== Segment start ==

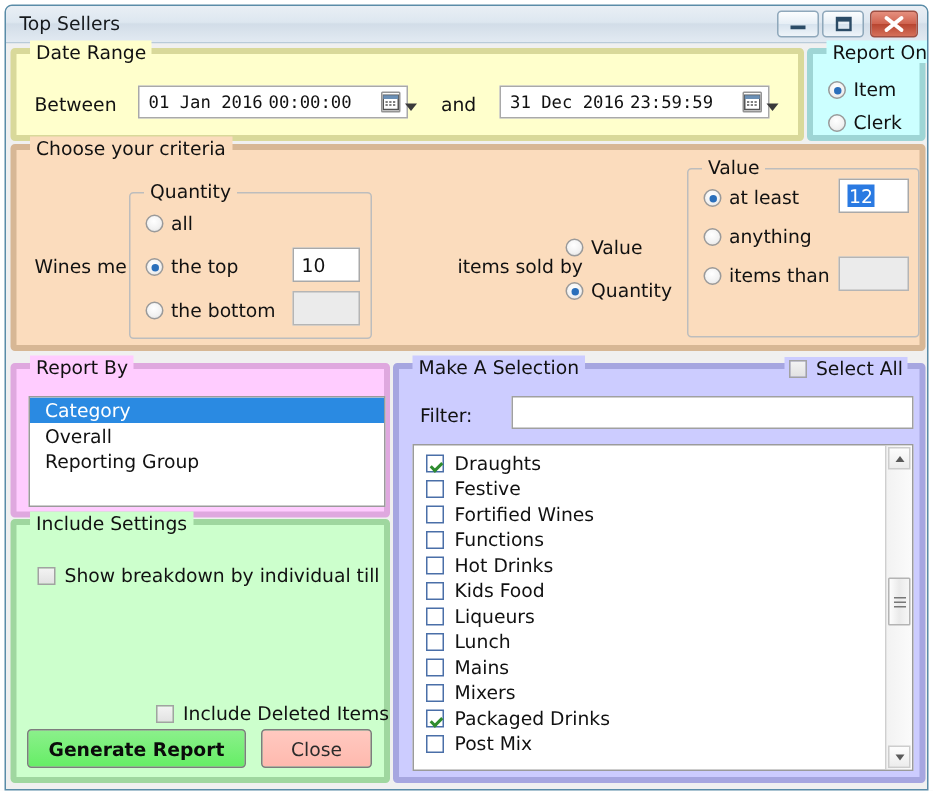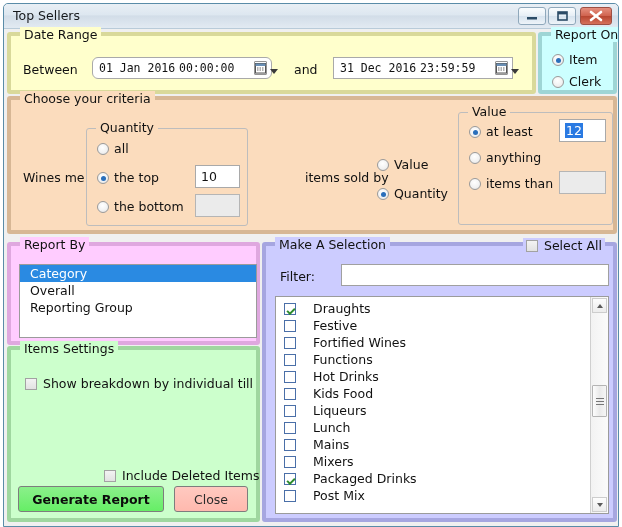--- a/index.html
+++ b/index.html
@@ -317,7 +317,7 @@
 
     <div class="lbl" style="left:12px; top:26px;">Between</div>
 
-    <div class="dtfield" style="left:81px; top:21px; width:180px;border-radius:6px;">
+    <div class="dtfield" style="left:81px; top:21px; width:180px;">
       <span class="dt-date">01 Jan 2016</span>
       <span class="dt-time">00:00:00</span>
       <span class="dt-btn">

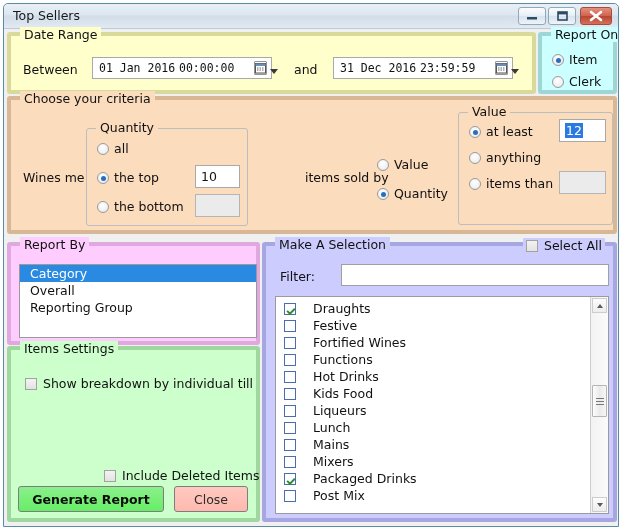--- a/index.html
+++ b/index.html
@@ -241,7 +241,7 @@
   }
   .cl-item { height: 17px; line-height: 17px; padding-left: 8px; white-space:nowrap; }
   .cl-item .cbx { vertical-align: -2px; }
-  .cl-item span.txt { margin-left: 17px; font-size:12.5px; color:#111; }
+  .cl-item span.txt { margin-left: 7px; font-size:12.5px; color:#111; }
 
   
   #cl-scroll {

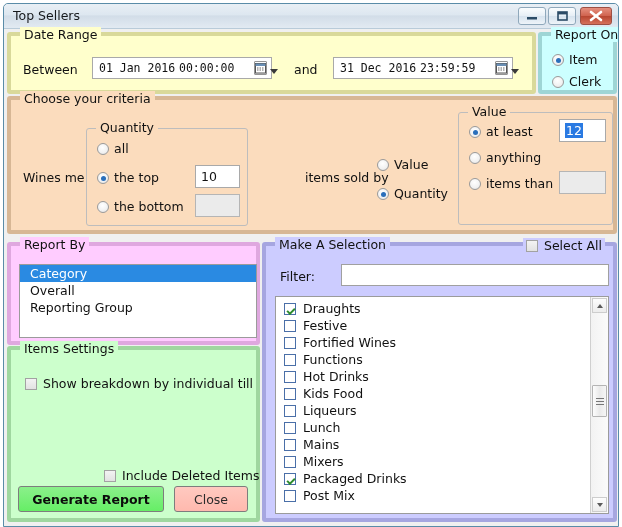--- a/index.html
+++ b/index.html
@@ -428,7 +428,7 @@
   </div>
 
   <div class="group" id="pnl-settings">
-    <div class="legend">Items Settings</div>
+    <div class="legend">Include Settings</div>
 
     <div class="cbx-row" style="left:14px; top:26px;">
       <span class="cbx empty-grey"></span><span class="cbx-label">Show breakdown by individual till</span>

== Segment end ==
== Segment start ==

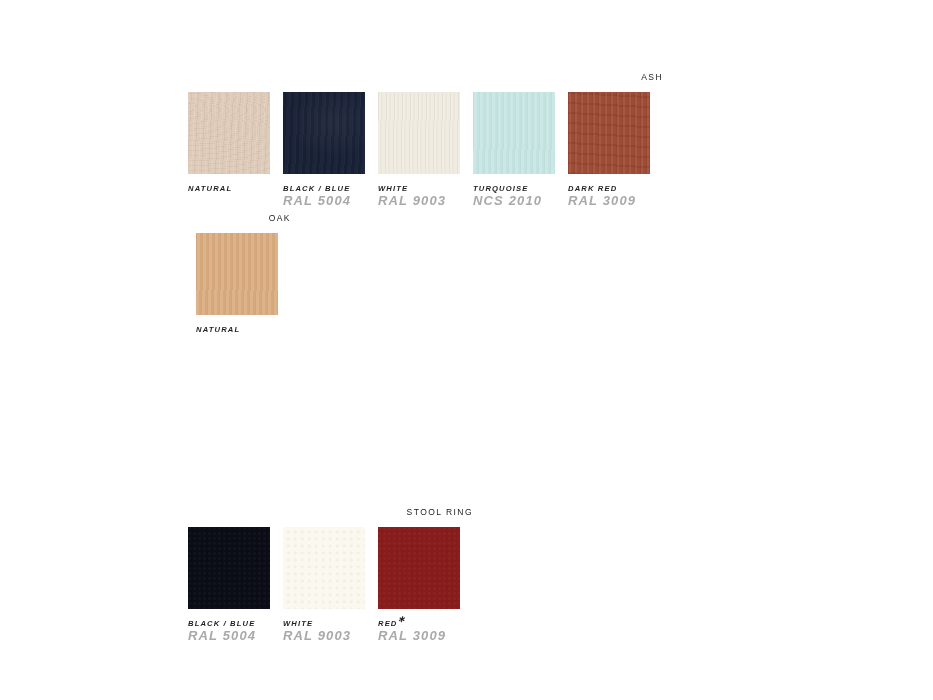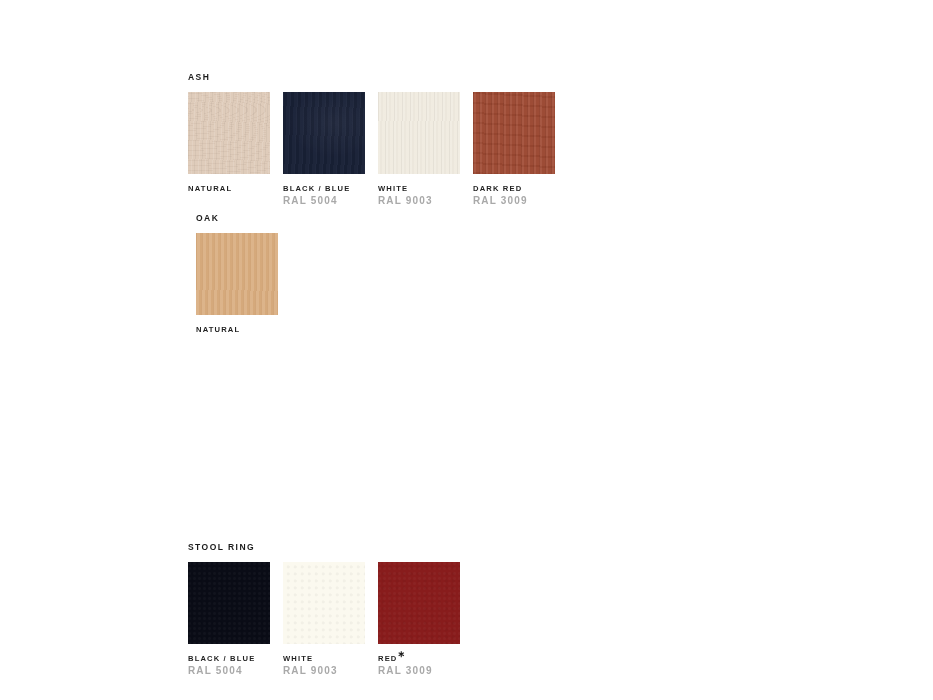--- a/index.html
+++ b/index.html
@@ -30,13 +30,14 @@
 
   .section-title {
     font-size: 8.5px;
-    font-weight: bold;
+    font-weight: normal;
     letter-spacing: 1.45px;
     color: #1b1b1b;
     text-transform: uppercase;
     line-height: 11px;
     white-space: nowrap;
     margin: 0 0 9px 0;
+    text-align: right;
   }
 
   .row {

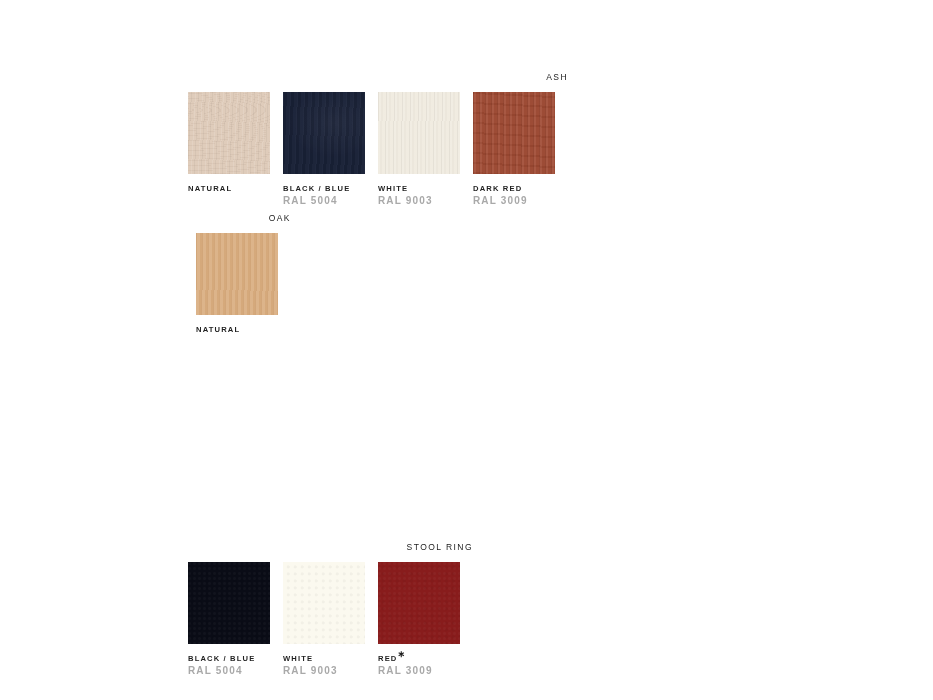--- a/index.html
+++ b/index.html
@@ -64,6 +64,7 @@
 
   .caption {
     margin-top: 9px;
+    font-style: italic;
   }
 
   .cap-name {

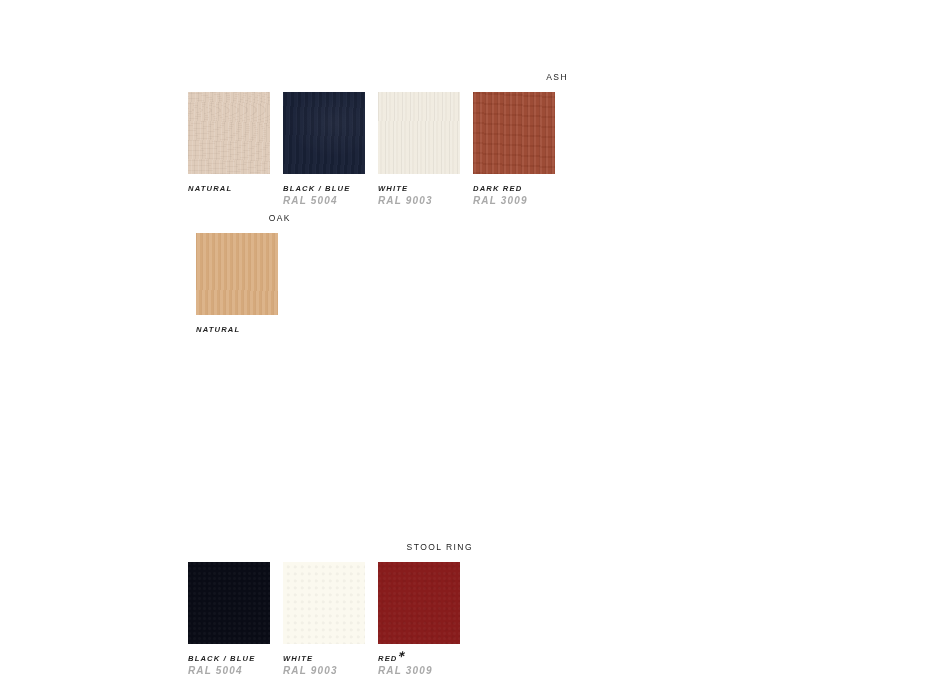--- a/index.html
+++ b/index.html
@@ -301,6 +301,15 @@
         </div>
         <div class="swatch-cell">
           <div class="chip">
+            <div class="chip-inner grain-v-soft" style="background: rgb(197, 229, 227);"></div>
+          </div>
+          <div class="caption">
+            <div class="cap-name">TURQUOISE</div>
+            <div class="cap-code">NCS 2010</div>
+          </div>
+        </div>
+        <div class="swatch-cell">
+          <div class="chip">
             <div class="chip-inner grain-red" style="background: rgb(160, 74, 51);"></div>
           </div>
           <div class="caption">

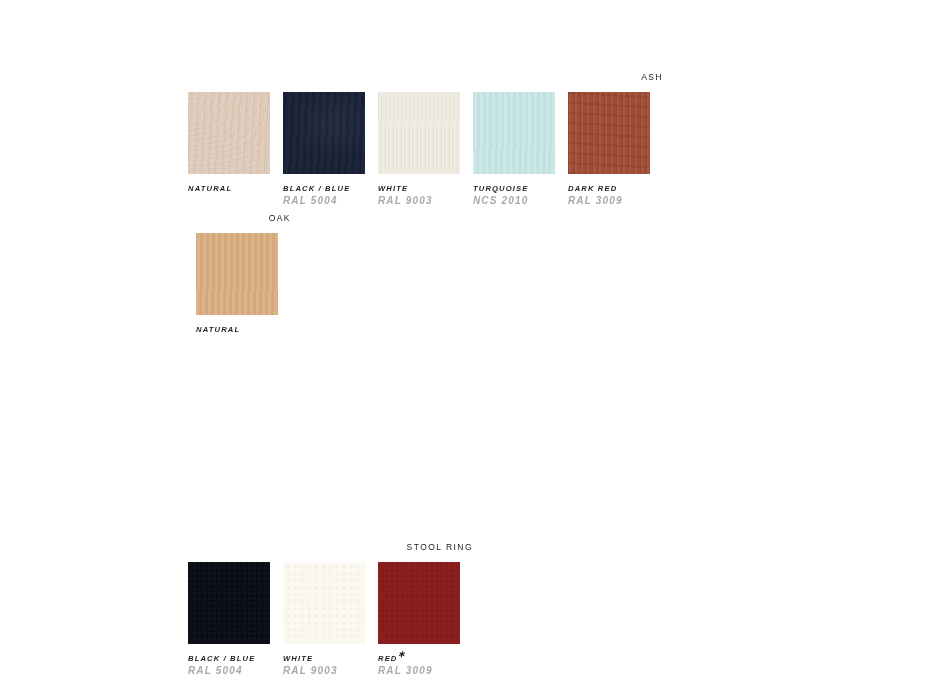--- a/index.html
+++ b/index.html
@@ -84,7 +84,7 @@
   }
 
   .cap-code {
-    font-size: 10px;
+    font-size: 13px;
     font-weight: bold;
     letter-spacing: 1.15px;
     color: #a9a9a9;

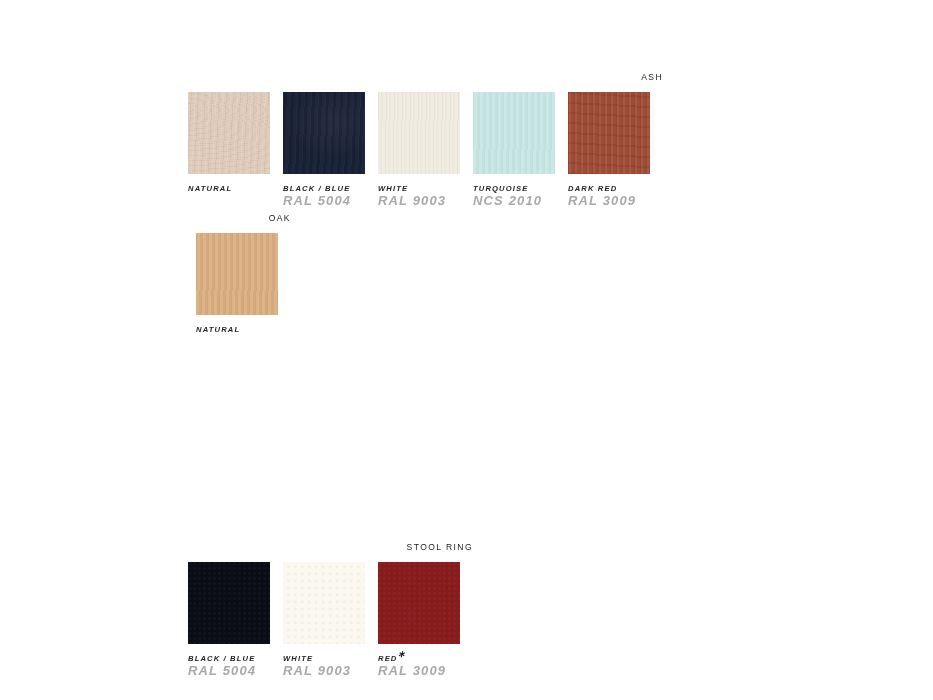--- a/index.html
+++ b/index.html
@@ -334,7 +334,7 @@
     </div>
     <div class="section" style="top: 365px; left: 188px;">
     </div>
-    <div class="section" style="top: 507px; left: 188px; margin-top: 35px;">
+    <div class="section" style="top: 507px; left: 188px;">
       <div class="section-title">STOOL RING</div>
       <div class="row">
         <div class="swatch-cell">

== Segment end ==

Your task: Could you output exactly the lines above, from the line with "-301,6 +301,15 @@" up to and including the line with "letter-spacing: 1.15px;", and nothing else, skipping the pictures?

Exercise response:
@@ -301,6 +301,15 @@
         </div>
         <div class="swatch-cell">
           <div class="chip">
+            <div class="chip-inner grain-v-soft" style="background: rgb(197, 229, 227);"></div>
+          </div>
+          <div class="caption">
+            <div class="cap-name">TURQUOISE</div>
+            <div class="cap-code">NCS 2010</div>
+          </div>
+        </div>
+        <div class="swatch-cell">
+          <div class="chip">
             <div class="chip-inner grain-red" style="background: rgb(160, 74, 51);"></div>
           </div>
           <div class="caption">

--- a/index.html
+++ b/index.html
@@ -84,7 +84,7 @@
   }
 
   .cap-code {
-    font-size: 10px;
+    font-size: 13px;
     font-weight: bold;
     letter-spacing: 1.15px;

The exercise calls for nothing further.